WORK ITEM |
Determine the number of lines in the data that include the word "Педагог", and write only that number.

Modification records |
--
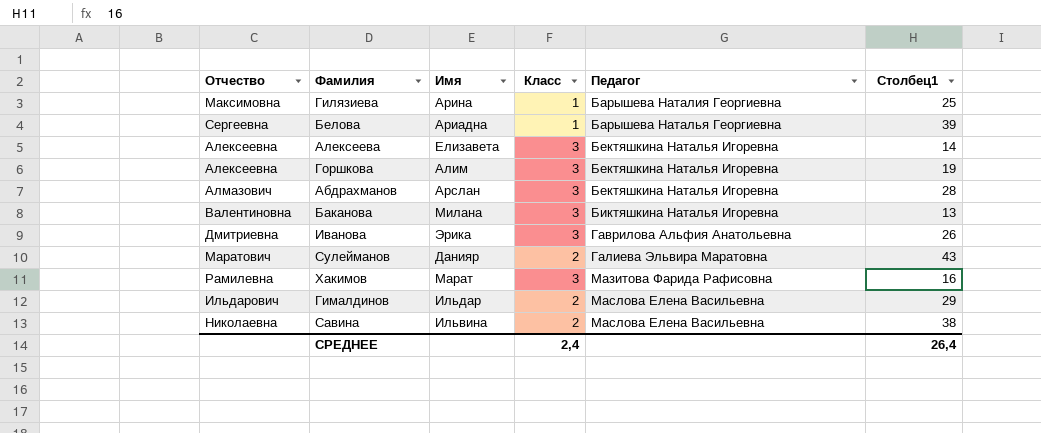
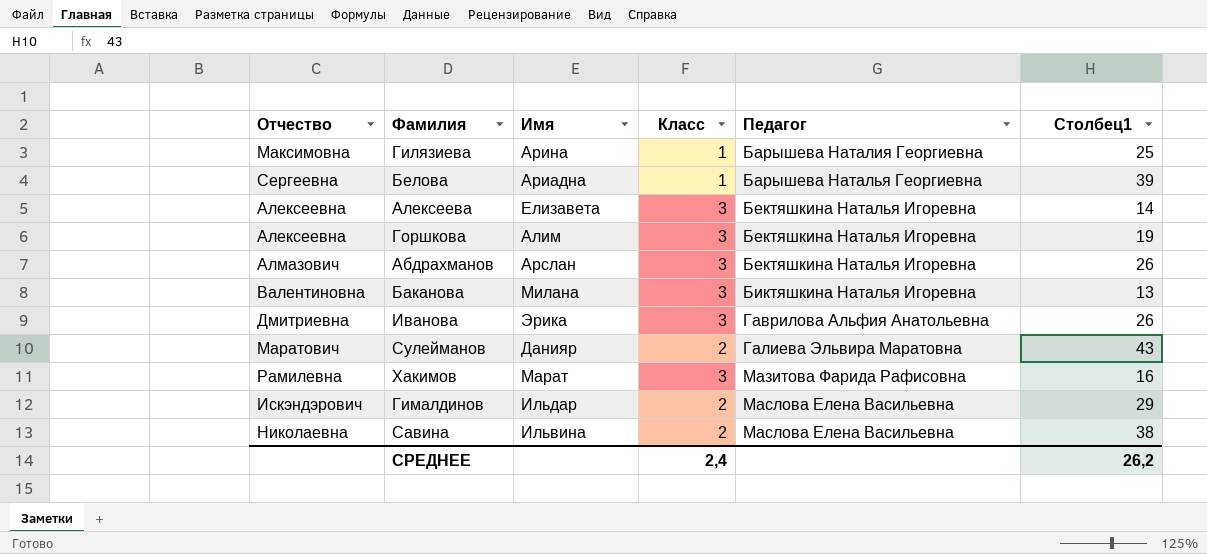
Абдрахманов | Столбец1: 28 -> 26
Гималдинов | Отчество: Ильдарович -> Искэндэрович
СРЕДНЕЕ | Столбец1: 26,4 -> 26,2

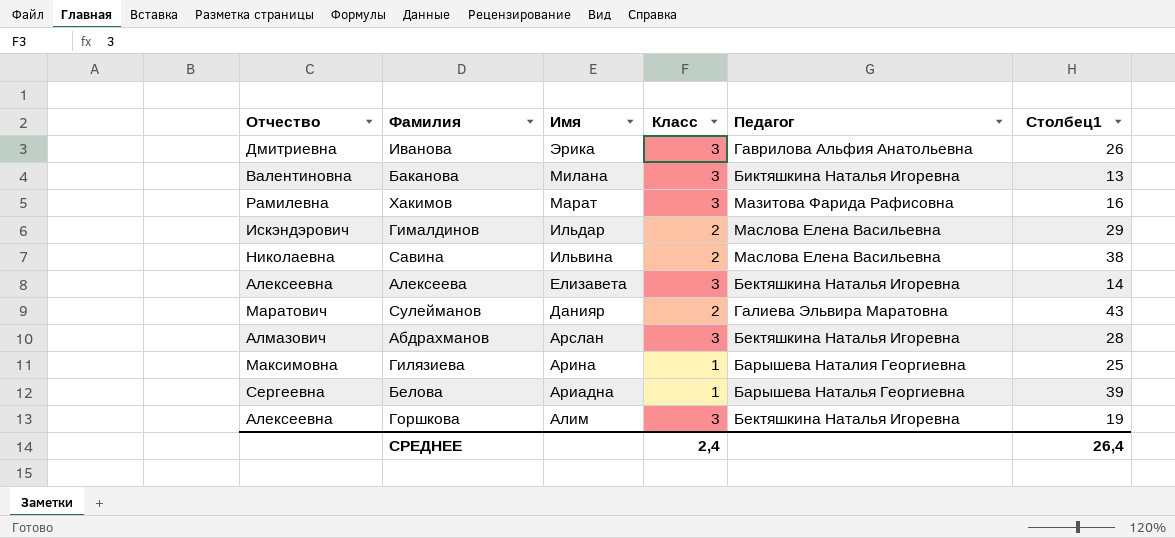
row order: Педагог ascending -> Имя descending
Абдрахманов | Столбец1: 26 -> 28
СРЕДНЕЕ | Столбец1: 26,2 -> 26,4

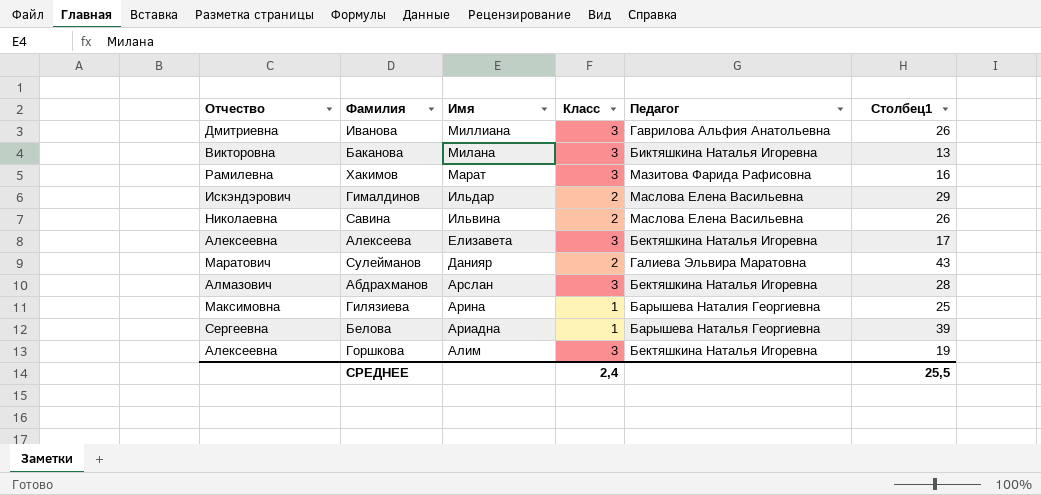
Иванова | Имя: Эрика -> Миллиана
Баканова | Отчество: Валентиновна -> Викторовна
Савина | Столбец1: 38 -> 26
Алексеева | Столбец1: 14 -> 17
СРЕДНЕЕ | Столбец1: 26,4 -> 25,5

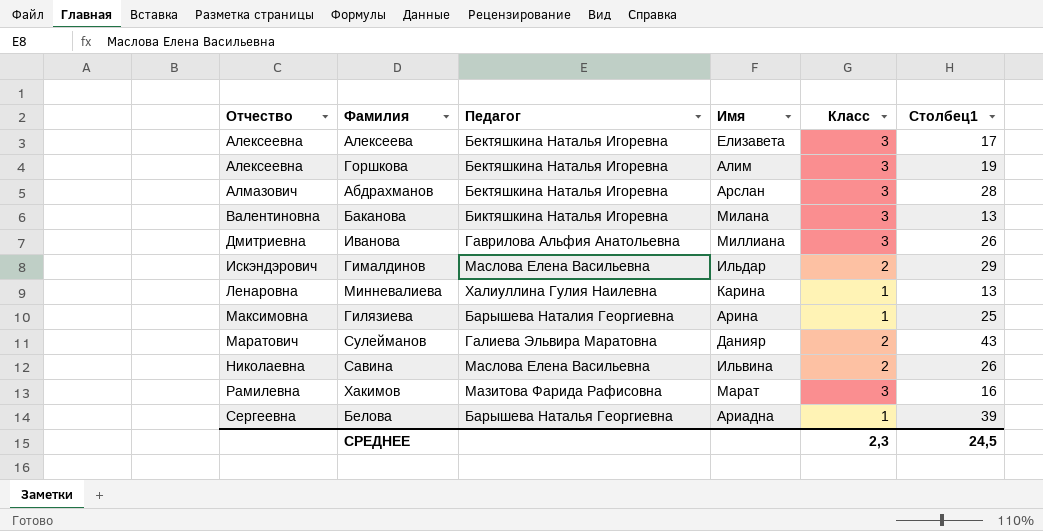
row order: Имя descending -> Отчество ascending
column Педагог | position: 5 -> 3
Баканова | Отчество: Викторовна -> Валентиновна
row Минневалиева: none -> Ленаровна | Халиуллина Гулия Наилевна | Карина | 1 | 13
СРЕДНЕЕ | Класс: 2,4 -> 2,3
СРЕДНЕЕ | Столбец1: 25,5 -> 24,5

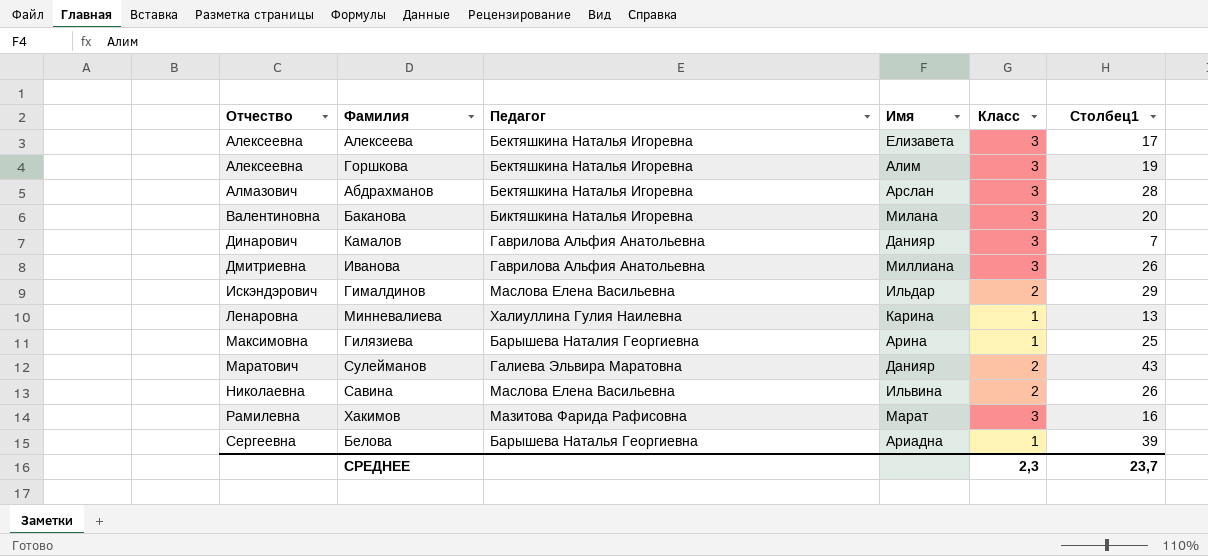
Баканова | Столбец1: 13 -> 20
row Камалов: none -> Динарович | Гаврилова Альфия Анатольевна | Данияр | 3 | 7
СРЕДНЕЕ | Столбец1: 24,5 -> 23,7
--
EXPECTED ANSWER |
2